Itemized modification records

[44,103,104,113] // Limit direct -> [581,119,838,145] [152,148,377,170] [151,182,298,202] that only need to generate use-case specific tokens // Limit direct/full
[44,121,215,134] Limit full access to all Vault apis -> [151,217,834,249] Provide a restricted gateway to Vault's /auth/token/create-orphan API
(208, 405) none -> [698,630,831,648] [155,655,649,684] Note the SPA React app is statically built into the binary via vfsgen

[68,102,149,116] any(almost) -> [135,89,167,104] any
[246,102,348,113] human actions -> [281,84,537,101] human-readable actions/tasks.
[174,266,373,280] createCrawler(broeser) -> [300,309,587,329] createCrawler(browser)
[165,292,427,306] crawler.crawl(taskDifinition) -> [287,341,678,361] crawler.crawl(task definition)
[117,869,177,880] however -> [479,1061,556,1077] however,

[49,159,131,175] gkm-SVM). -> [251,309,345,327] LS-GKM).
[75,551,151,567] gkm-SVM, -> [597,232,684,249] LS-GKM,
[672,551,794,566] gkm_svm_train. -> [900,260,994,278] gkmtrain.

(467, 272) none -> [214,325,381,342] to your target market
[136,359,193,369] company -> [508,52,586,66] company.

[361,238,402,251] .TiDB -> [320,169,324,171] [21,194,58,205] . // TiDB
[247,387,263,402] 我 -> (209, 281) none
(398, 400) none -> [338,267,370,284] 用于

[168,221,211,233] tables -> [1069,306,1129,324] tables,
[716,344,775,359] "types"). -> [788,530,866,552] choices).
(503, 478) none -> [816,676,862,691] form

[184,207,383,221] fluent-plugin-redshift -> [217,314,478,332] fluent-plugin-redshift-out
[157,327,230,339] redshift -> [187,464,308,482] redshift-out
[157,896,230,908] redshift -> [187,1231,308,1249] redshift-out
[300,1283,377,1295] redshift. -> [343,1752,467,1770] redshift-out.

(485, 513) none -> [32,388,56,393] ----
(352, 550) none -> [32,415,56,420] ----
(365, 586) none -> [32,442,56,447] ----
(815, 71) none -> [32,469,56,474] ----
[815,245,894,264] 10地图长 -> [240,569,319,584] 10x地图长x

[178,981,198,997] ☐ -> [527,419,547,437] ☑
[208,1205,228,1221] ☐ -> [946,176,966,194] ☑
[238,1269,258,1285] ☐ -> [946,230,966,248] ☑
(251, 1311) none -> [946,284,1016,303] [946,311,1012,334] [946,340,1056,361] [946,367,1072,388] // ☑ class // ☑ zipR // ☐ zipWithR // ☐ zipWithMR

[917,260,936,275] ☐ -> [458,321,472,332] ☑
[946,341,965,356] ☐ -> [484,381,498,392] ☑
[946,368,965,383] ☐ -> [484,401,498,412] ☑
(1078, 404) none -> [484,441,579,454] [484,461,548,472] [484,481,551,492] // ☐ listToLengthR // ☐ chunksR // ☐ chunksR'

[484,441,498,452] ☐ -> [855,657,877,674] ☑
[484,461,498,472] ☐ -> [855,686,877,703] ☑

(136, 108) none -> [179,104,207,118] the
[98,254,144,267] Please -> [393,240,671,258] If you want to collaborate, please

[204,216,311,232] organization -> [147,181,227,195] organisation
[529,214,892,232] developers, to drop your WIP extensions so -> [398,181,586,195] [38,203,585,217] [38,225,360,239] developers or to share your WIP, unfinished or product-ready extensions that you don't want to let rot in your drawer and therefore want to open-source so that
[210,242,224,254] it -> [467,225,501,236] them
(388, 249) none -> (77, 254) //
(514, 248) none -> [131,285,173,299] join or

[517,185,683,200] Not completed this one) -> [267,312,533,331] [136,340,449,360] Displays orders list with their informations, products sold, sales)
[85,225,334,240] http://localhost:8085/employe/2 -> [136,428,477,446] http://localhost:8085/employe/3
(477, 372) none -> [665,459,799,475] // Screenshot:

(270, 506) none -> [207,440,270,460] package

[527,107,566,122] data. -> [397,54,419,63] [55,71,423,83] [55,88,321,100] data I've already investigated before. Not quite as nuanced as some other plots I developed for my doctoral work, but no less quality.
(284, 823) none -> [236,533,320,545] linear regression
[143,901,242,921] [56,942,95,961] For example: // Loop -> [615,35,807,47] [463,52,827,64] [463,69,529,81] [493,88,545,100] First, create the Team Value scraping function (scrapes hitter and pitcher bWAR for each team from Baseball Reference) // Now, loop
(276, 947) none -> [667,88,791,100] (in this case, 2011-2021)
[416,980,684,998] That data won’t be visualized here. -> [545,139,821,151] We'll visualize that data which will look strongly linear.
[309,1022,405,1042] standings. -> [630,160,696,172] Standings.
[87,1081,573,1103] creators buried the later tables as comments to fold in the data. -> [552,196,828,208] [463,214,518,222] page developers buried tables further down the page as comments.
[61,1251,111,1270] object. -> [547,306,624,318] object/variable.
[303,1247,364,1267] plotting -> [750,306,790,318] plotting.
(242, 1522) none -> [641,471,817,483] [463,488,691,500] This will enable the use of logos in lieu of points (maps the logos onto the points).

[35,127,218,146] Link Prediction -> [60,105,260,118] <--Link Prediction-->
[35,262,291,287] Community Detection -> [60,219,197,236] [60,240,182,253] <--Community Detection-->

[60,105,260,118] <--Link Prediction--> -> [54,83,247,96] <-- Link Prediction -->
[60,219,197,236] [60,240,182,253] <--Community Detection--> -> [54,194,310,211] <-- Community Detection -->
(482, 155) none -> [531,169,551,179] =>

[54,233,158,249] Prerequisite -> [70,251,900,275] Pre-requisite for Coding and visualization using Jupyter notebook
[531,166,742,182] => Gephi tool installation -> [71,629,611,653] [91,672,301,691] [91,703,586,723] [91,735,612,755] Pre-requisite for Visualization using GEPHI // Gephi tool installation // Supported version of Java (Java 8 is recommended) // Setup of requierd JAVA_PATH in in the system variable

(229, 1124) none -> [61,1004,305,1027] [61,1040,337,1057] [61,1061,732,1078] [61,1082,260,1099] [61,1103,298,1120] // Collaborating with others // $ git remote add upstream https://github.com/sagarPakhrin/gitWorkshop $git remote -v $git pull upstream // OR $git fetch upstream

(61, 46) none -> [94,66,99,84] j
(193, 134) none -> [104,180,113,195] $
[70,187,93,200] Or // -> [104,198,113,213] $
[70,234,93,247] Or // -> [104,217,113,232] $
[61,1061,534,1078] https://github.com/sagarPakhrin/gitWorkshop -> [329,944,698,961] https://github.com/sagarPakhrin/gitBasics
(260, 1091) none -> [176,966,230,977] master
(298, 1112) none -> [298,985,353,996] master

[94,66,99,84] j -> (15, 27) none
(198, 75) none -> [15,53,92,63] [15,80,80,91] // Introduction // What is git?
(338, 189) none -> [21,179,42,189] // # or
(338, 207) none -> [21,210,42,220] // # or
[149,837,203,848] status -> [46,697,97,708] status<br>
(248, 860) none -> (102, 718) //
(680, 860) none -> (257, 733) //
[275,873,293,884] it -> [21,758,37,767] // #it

HOW TO COMPLETE THIS TASK
Write out the records once more, precisely as they stand.

TASK SOLUTION
[44,103,104,113] // Limit direct -> [581,119,838,145] [152,148,377,170] [151,182,298,202] that only need to generate use-case specific tokens // Limit direct/full
[44,121,215,134] Limit full access to all Vault apis -> [151,217,834,249] Provide a restricted gateway to Vault's /auth/token/create-orphan API
(208, 405) none -> [698,630,831,648] [155,655,649,684] Note the SPA React app is statically built into the binary via vfsgen

[68,102,149,116] any(almost) -> [135,89,167,104] any
[246,102,348,113] human actions -> [281,84,537,101] human-readable actions/tasks.
[174,266,373,280] createCrawler(broeser) -> [300,309,587,329] createCrawler(browser)
[165,292,427,306] crawler.crawl(taskDifinition) -> [287,341,678,361] crawler.crawl(task definition)
[117,869,177,880] however -> [479,1061,556,1077] however,

[49,159,131,175] gkm-SVM). -> [251,309,345,327] LS-GKM).
[75,551,151,567] gkm-SVM, -> [597,232,684,249] LS-GKM,
[672,551,794,566] gkm_svm_train. -> [900,260,994,278] gkmtrain.

(467, 272) none -> [214,325,381,342] to your target market
[136,359,193,369] company -> [508,52,586,66] company.

[361,238,402,251] .TiDB -> [320,169,324,171] [21,194,58,205] . // TiDB
[247,387,263,402] 我 -> (209, 281) none
(398, 400) none -> [338,267,370,284] 用于

[168,221,211,233] tables -> [1069,306,1129,324] tables,
[716,344,775,359] "types"). -> [788,530,866,552] choices).
(503, 478) none -> [816,676,862,691] form

[184,207,383,221] fluent-plugin-redshift -> [217,314,478,332] fluent-plugin-redshift-out
[157,327,230,339] redshift -> [187,464,308,482] redshift-out
[157,896,230,908] redshift -> [187,1231,308,1249] redshift-out
[300,1283,377,1295] redshift. -> [343,1752,467,1770] redshift-out.

(485, 513) none -> [32,388,56,393] ----
(352, 550) none -> [32,415,56,420] ----
(365, 586) none -> [32,442,56,447] ----
(815, 71) none -> [32,469,56,474] ----
[815,245,894,264] 10地图长 -> [240,569,319,584] 10x地图长x

[178,981,198,997] ☐ -> [527,419,547,437] ☑
[208,1205,228,1221] ☐ -> [946,176,966,194] ☑
[238,1269,258,1285] ☐ -> [946,230,966,248] ☑
(251, 1311) none -> [946,284,1016,303] [946,311,1012,334] [946,340,1056,361] [946,367,1072,388] // ☑ class // ☑ zipR // ☐ zipWithR // ☐ zipWithMR

[917,260,936,275] ☐ -> [458,321,472,332] ☑
[946,341,965,356] ☐ -> [484,381,498,392] ☑
[946,368,965,383] ☐ -> [484,401,498,412] ☑
(1078, 404) none -> [484,441,579,454] [484,461,548,472] [484,481,551,492] // ☐ listToLengthR // ☐ chunksR // ☐ chunksR'

[484,441,498,452] ☐ -> [855,657,877,674] ☑
[484,461,498,472] ☐ -> [855,686,877,703] ☑

(136, 108) none -> [179,104,207,118] the
[98,254,144,267] Please -> [393,240,671,258] If you want to collaborate, please

[204,216,311,232] organization -> [147,181,227,195] organisation
[529,214,892,232] developers, to drop your WIP extensions so -> [398,181,586,195] [38,203,585,217] [38,225,360,239] developers or to share your WIP, unfinished or product-ready extensions that you don't want to let rot in your drawer and therefore want to open-source so that
[210,242,224,254] it -> [467,225,501,236] them
(388, 249) none -> (77, 254) //
(514, 248) none -> [131,285,173,299] join or

[517,185,683,200] Not completed this one) -> [267,312,533,331] [136,340,449,360] Displays orders list with their informations, products sold, sales)
[85,225,334,240] http://localhost:8085/employe/2 -> [136,428,477,446] http://localhost:8085/employe/3
(477, 372) none -> [665,459,799,475] // Screenshot:

(270, 506) none -> [207,440,270,460] package

[527,107,566,122] data. -> [397,54,419,63] [55,71,423,83] [55,88,321,100] data I've already investigated before. Not quite as nuanced as some other plots I developed for my doctoral work, but no less quality.
(284, 823) none -> [236,533,320,545] linear regression
[143,901,242,921] [56,942,95,961] For example: // Loop -> [615,35,807,47] [463,52,827,64] [463,69,529,81] [493,88,545,100] First, create the Team Value scraping function (scrapes hitter and pitcher bWAR for each team from Baseball Reference) // Now, loop
(276, 947) none -> [667,88,791,100] (in this case, 2011-2021)
[416,980,684,998] That data won’t be visualized here. -> [545,139,821,151] We'll visualize that data which will look strongly linear.
[309,1022,405,1042] standings. -> [630,160,696,172] Standings.
[87,1081,573,1103] creators buried the later tables as comments to fold in the data. -> [552,196,828,208] [463,214,518,222] page developers buried tables further down the page as comments.
[61,1251,111,1270] object. -> [547,306,624,318] object/variable.
[303,1247,364,1267] plotting -> [750,306,790,318] plotting.
(242, 1522) none -> [641,471,817,483] [463,488,691,500] This will enable the use of logos in lieu of points (maps the logos onto the points).

[35,127,218,146] Link Prediction -> [60,105,260,118] <--Link Prediction-->
[35,262,291,287] Community Detection -> [60,219,197,236] [60,240,182,253] <--Community Detection-->

[60,105,260,118] <--Link Prediction--> -> [54,83,247,96] <-- Link Prediction -->
[60,219,197,236] [60,240,182,253] <--Community Detection--> -> [54,194,310,211] <-- Community Detection -->
(482, 155) none -> [531,169,551,179] =>

[54,233,158,249] Prerequisite -> [70,251,900,275] Pre-requisite for Coding and visualization using Jupyter notebook
[531,166,742,182] => Gephi tool installation -> [71,629,611,653] [91,672,301,691] [91,703,586,723] [91,735,612,755] Pre-requisite for Visualization using GEPHI // Gephi tool installation // Supported version of Java (Java 8 is recommended) // Setup of requierd JAVA_PATH in in the system variable

(229, 1124) none -> [61,1004,305,1027] [61,1040,337,1057] [61,1061,732,1078] [61,1082,260,1099] [61,1103,298,1120] // Collaborating with others // $ git remote add upstream https://github.com/sagarPakhrin/gitWorkshop $git remote -v $git pull upstream // OR $git fetch upstream

(61, 46) none -> [94,66,99,84] j
(193, 134) none -> [104,180,113,195] $
[70,187,93,200] Or // -> [104,198,113,213] $
[70,234,93,247] Or // -> [104,217,113,232] $
[61,1061,534,1078] https://github.com/sagarPakhrin/gitWorkshop -> [329,944,698,961] https://github.com/sagarPakhrin/gitBasics
(260, 1091) none -> [176,966,230,977] master
(298, 1112) none -> [298,985,353,996] master

[94,66,99,84] j -> (15, 27) none
(198, 75) none -> [15,53,92,63] [15,80,80,91] // Introduction // What is git?
(338, 189) none -> [21,179,42,189] // # or
(338, 207) none -> [21,210,42,220] // # or
[149,837,203,848] status -> [46,697,97,708] status<br>
(248, 860) none -> (102, 718) //
(680, 860) none -> (257, 733) //
[275,873,293,884] it -> [21,758,37,767] // #it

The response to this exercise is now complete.